Compounding the impossibility of screening out people with terror ties from airport jobs is the fact that the Obama administration is bound as a matter of policy to ignore and deny the terrorists’ motivating ideology – so how can it vet for it? This goes back to October 19, 2011, Farhana Khera of Muslim Advocates, wrote a letter to John Brennan, who was then the Assistant to the President on National Security for Homeland Security and Counter Terrorism. The letter was signed not just by Khera, but by the leaders of virtually all the significant Islamic groups in the United States: 57 Muslim, Arab, and South Asian organizations, many with ties to Hamas and the Muslim Brotherhood, including the CAIR, ISNA, MAS, the Islamic Circle of North America (ICNA), Islamic Relief USA; and MPAC.

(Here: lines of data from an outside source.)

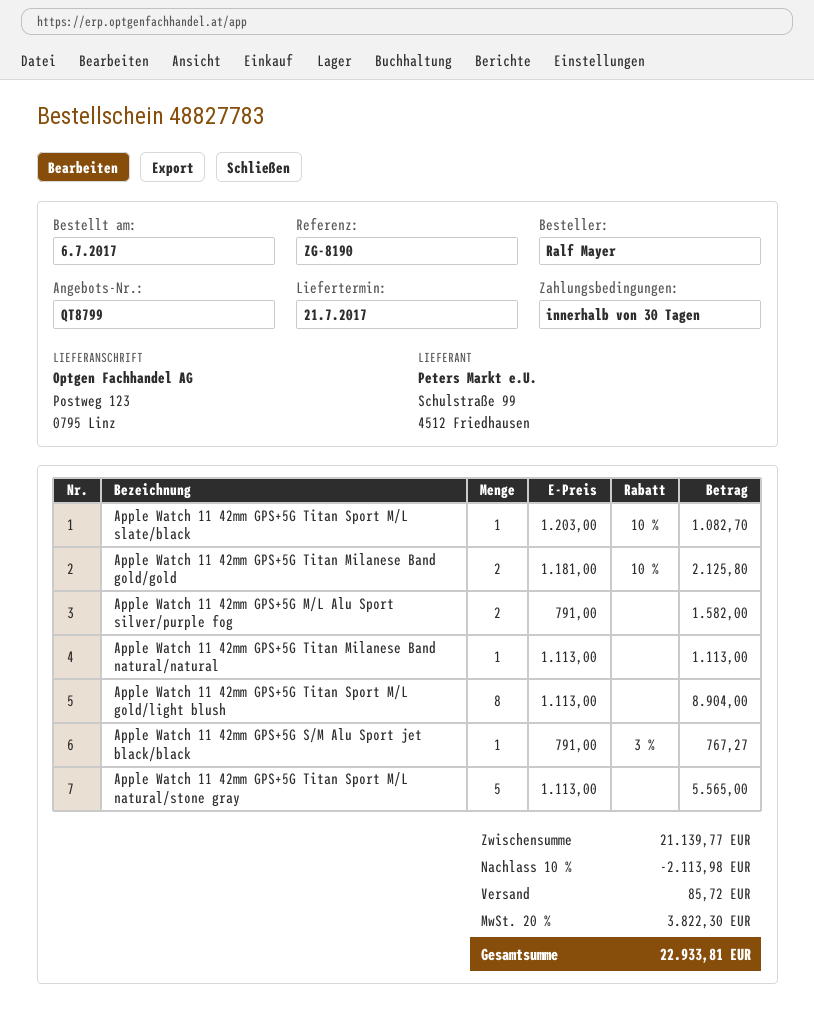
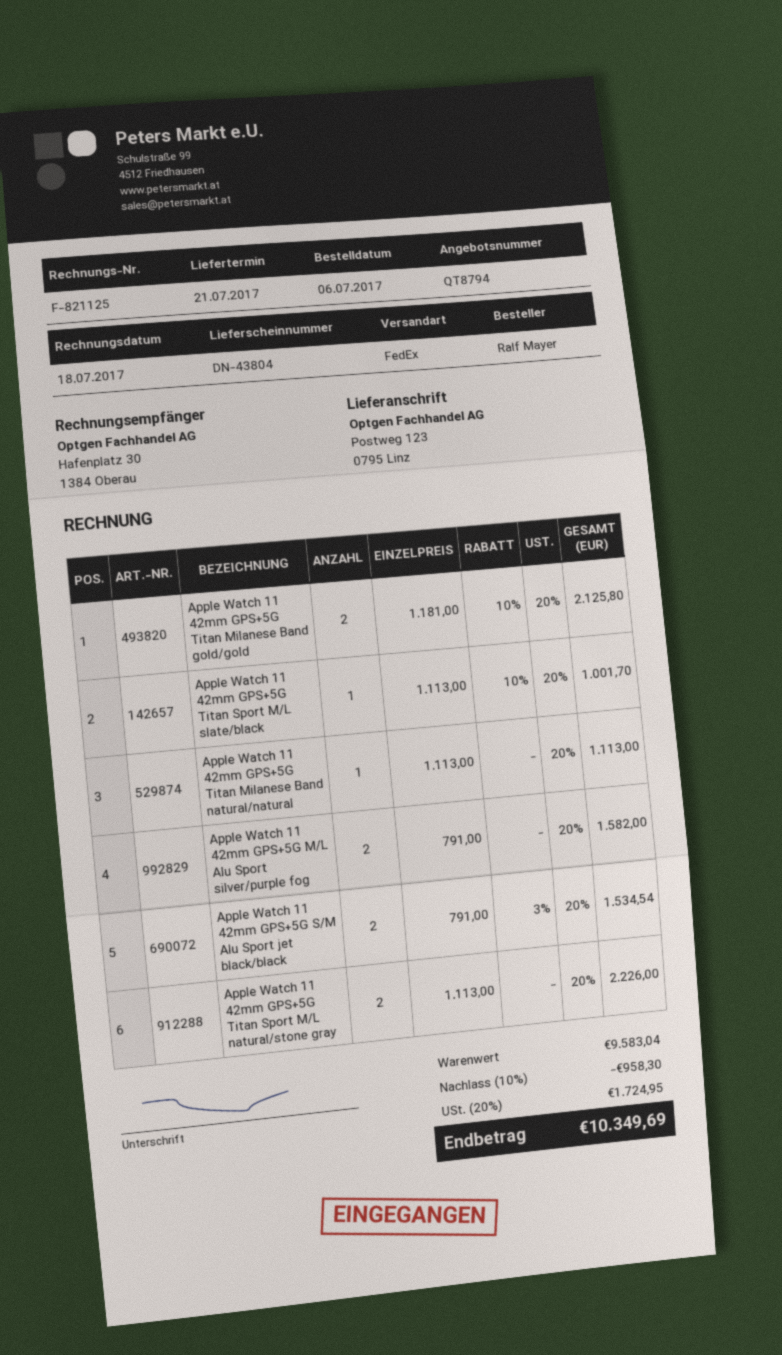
quote number: QT8799 -> QT8794
Apple Watch 11 42mm GPS+5G Titan Sport M/L slate/black: 1 x 1203.00 - 10% = 1082.70 -> 1 x 1113.00 - 10% = 1001.70
Apple Watch 11 42mm GPS+5G Titan Sport M/L gold/light blush: 8 x 1113.00 = 8904.00 -> none
Apple Watch 11 42mm GPS+5G S/M Alu Sport jet black/black: 1 x 791.00 - 3% = 767.27 -> 2 x 791.00 - 3% = 1534.54
Apple Watch 11 42mm GPS+5G Titan Sport M/L natural/stone gray: 5 x 1113.00 = 5565.00 -> 2 x 1113.00 = 2226.00
subtotal: 21139.77 -> 9583.04
discount: 10% = 2113.98 -> 10% = 958.30
shipping: 85.72 -> none
tax: 20% = 3822.30 -> 20% = 1724.95
total: 22933.81 -> 10349.69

The letter denounced what it characterized as U.S. government agencies’ “use of biased, false and highly offensive training materials about Muslims and Islam,” and emphasized that this was an issue of the utmost importance: “The seriousness of this issue cannot be overstated, and we request that the White House immediately create an interagency task force to address this problem, with a fair and transparent mechanism for input from the Muslim, Arab, and South Asian communities, including civil rights lawyers, religious leaders, and law enforcement experts.”

The task force was needed because “while recent news reports have highlighted the FBI’s use of biased experts and training materials, we have learned that this problem extends far beyond the FBI and has infected other government agencies, including the U.S. Attorney’s Anti-Terrorism Advisory Councils, the U.S. Department of Homeland Security, and the U.S. Army. Furthermore, by the FBI’s own admission, the use of bigoted and distorted materials in its trainings has not been an isolated occurrence. Since last year, reports have surfaced that the FBI, and other federal agencies, are using or supporting the use of biased trainers and materials in presentations to law enforcement officials.”

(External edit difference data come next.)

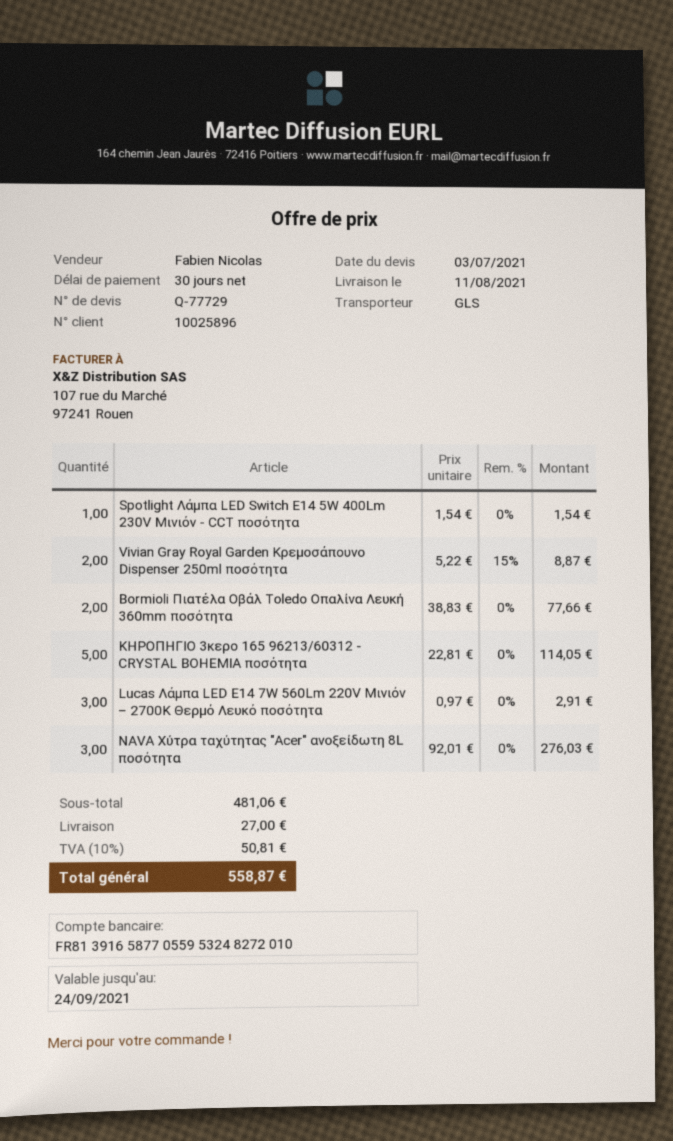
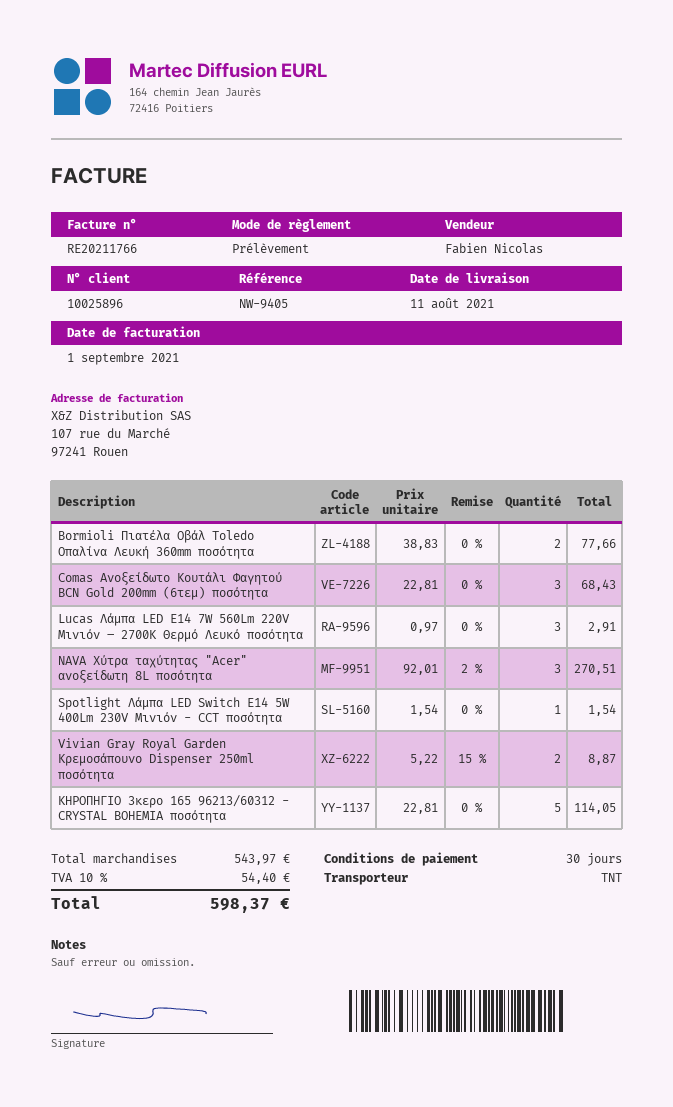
shipping method: GLS -> TNT
NAVA Χύτρα ταχύτητας "Acer" ανοξείδωτη 8L ποσότητα: 3 x 92.01 = 276.03 -> 3 x 92.01 - 2% = 270.51
Comas Ανοξείδωτο Κουτάλι Φαγητού BCN Gold 200mm (6τεμ) ποσότητα: none -> 3 x 22.81 = 68.43
subtotal: 481.06 -> 543.97
shipping: 27.00 -> none
tax: 10% = 50.81 -> 10% = 54.40
total: 558.87 -> 598.37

Khera complained that my books could be found in “the FBI’s library at the FBI training academy in Quantico, Virginia”; that a reading list accompanying a powerpoint presentation by the FBI’s Law Enforcement Communications Unit recommended my book The Truth About Muhammad; and that in July 2010 I “presented a two-hour seminar on ‘the belief system of Islamic jihadists’ to the Joint Terrorism Task Force (JTTF) in Tidewater, Virginia,” and “presented a similar lecture to the U.S. Attorney’s Anti-Terrorism Advisory Council, which is co-hosted by the FBI’s Norfolk Field Office.”

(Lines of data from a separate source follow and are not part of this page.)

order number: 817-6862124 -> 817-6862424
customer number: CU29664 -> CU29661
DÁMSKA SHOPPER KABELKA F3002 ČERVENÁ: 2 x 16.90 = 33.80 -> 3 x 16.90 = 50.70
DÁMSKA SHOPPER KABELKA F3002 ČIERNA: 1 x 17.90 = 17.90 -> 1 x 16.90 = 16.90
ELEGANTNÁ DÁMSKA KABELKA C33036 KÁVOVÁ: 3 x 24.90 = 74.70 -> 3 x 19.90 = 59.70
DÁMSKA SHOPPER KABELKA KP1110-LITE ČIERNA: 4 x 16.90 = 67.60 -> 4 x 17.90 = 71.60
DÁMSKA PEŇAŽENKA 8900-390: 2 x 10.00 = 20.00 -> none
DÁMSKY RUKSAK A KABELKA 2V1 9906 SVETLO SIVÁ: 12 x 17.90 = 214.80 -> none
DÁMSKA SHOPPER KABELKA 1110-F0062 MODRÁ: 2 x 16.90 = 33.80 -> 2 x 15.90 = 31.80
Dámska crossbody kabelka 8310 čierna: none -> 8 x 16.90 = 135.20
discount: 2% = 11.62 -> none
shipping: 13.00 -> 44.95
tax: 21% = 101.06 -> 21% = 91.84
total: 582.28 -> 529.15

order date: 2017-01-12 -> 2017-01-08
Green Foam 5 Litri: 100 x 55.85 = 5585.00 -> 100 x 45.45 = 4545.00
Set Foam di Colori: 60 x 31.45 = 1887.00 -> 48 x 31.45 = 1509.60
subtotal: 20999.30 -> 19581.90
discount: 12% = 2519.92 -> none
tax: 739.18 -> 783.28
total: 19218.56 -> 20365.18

These were supposed to be terrible things because I was bigoted and hateful. But many of the examples Khera adduced of “bigoted and distorted materials” involved statements that were not actually bigoted and distorted at all, but simply accurate. What was distorted was Khera’s representation of them. For instance, Khera stated,

A 2006 FBI intelligence report stating that individuals who convert to Islam are on the path to becoming “Homegrown Islamic Extremists,” if they exhibit any of the following behavior:

  • “Wearing traditional Muslim attire”
  • “Growing facial hair”
  • “Frequent attendance at a mosque or a prayer group”
  • “Travel to a Muslim country”
  • “Increased activity in a pro-Muslim social group or political cause”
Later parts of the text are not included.